◆ Problem requirements
The stretch from the line with "information without verifying" through the line with "MSGin5GServer | | | X |" in the records below: write it out exactly, and nothing else.
# # # # #
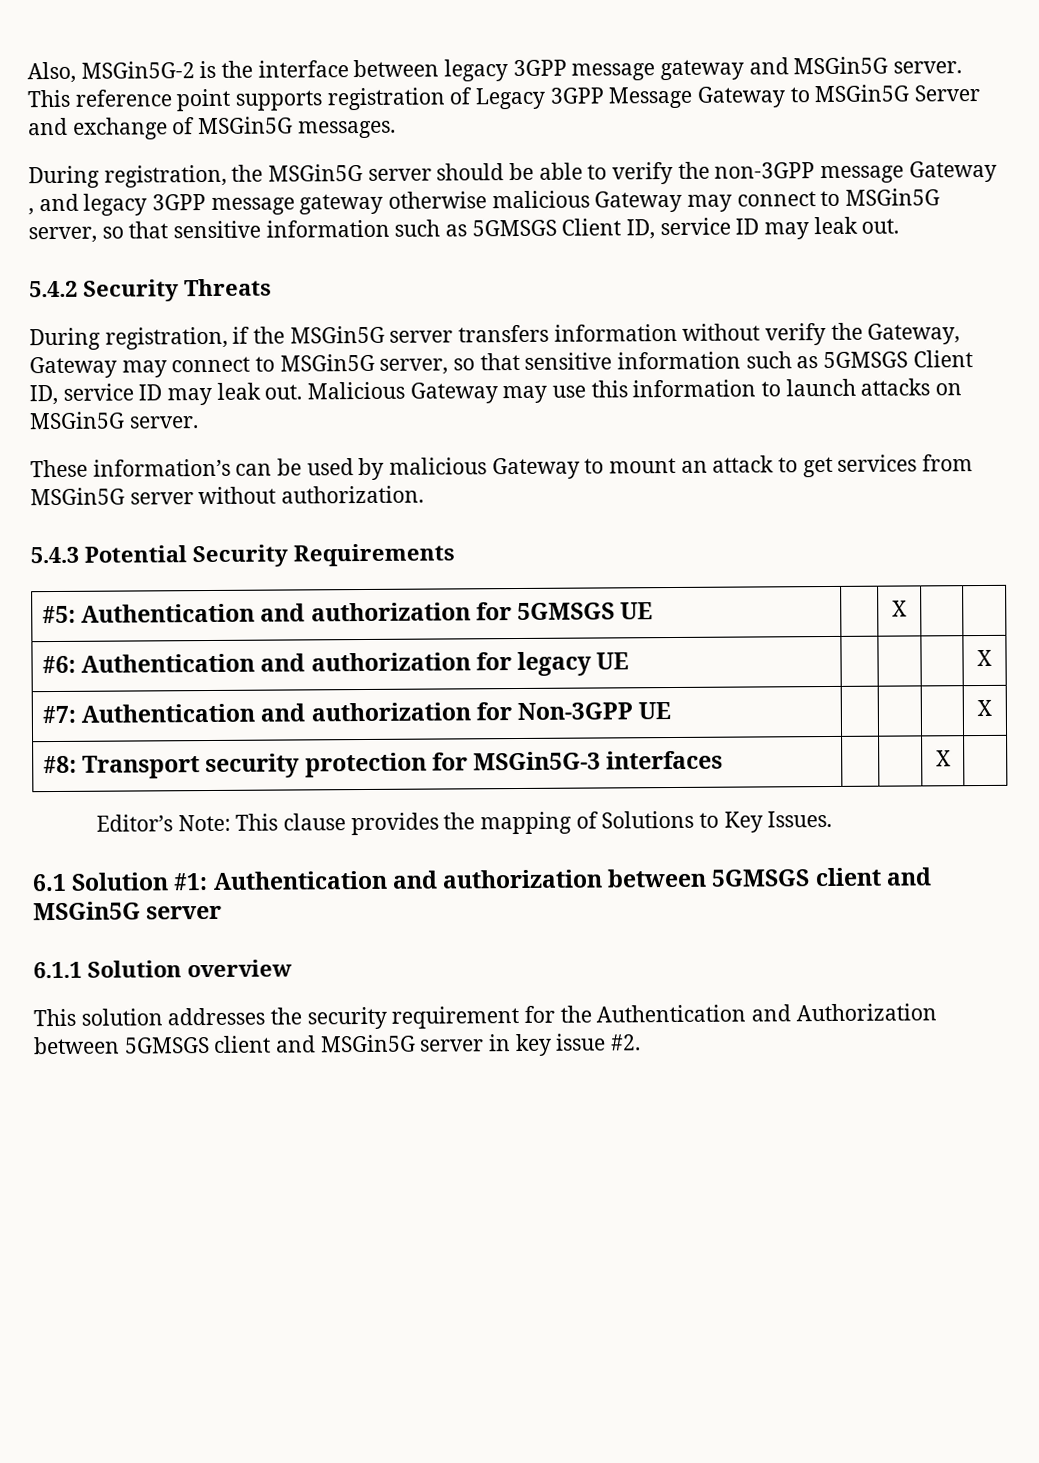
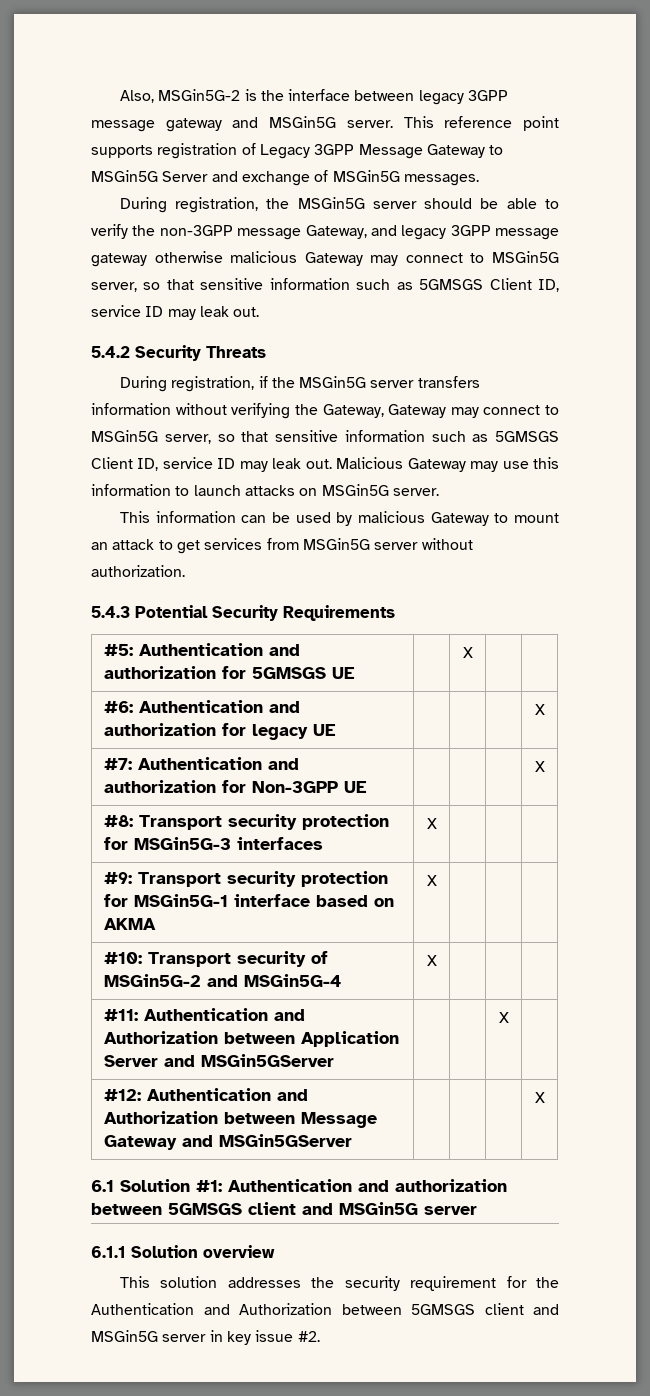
- During registration, the MSGin5G server should be able to verify the non-3GPP message Gateway , and legacy 3GPP message gateway otherwise malicious Gateway may connect to MSGin5G server, so that sensitive information such as 5GMSGS Client ID, service ID may leak out.
+ During registration, the MSGin5G server should be able to verify the non-3GPP message Gateway, and legacy 3GPP message gateway otherwise malicious Gateway may connect to MSGin5G server, so that sensitive information such as 5GMSGS Client ID, service ID may leak out.
- During registration, if the MSGin5G server transfers information without verify the Gateway, Gateway may connect to MSGin5G server, so that sensitive information such as 5GMSGS Client ID, service ID may leak out.
+ During registration, if the MSGin5G server transfers information without verifying the Gateway, Gateway may connect to MSGin5G server, so that sensitive information such as 5GMSGS Client ID, service ID may leak out.
- These information’s can be used by malicious Gateway to mount an attack to get services from MSGin5G server without authorization.
+ This information can be used by malicious Gateway to mount an attack to get services from MSGin5G server without authorization.
- #8: Transport security protection for MSGin5G-3 interfaces | | | X |
- Editor’s Note: This clause provides the mapping of Solutions to Key Issues.
+ #8: Transport security protection for MSGin5G-3 interfaces | X | | |
+ #9: Transport security protection for MSGin5G-1 interface based on AKMA | X | | |
+ #10: Transport security of MSGin5G-2 and MSGin5G-4 | X | | |
+ #11: Authentication and Authorization between Application Server and MSGin5GServer | | | X |
+ #12: Authentication and Authorization between Message Gateway and MSGin5GServer | | | | X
# # # # #
◆ Response for this exercise
+ During registration, if the MSGin5G server transfers information without verifying the Gateway, Gateway may connect to MSGin5G server, so that sensitive information such as 5GMSGS Client ID, service ID may leak out.
- These information’s can be used by malicious Gateway to mount an attack to get services from MSGin5G server without authorization.
+ This information can be used by malicious Gateway to mount an attack to get services from MSGin5G server without authorization.
- #8: Transport security protection for MSGin5G-3 interfaces | | | X |
- Editor’s Note: This clause provides the mapping of Solutions to Key Issues.
+ #8: Transport security protection for MSGin5G-3 interfaces | X | | |
+ #9: Transport security protection for MSGin5G-1 interface based on AKMA | X | | |
+ #10: Transport security of MSGin5G-2 and MSGin5G-4 | X | | |
+ #11: Authentication and Authorization between Application Server and MSGin5GServer | | | X |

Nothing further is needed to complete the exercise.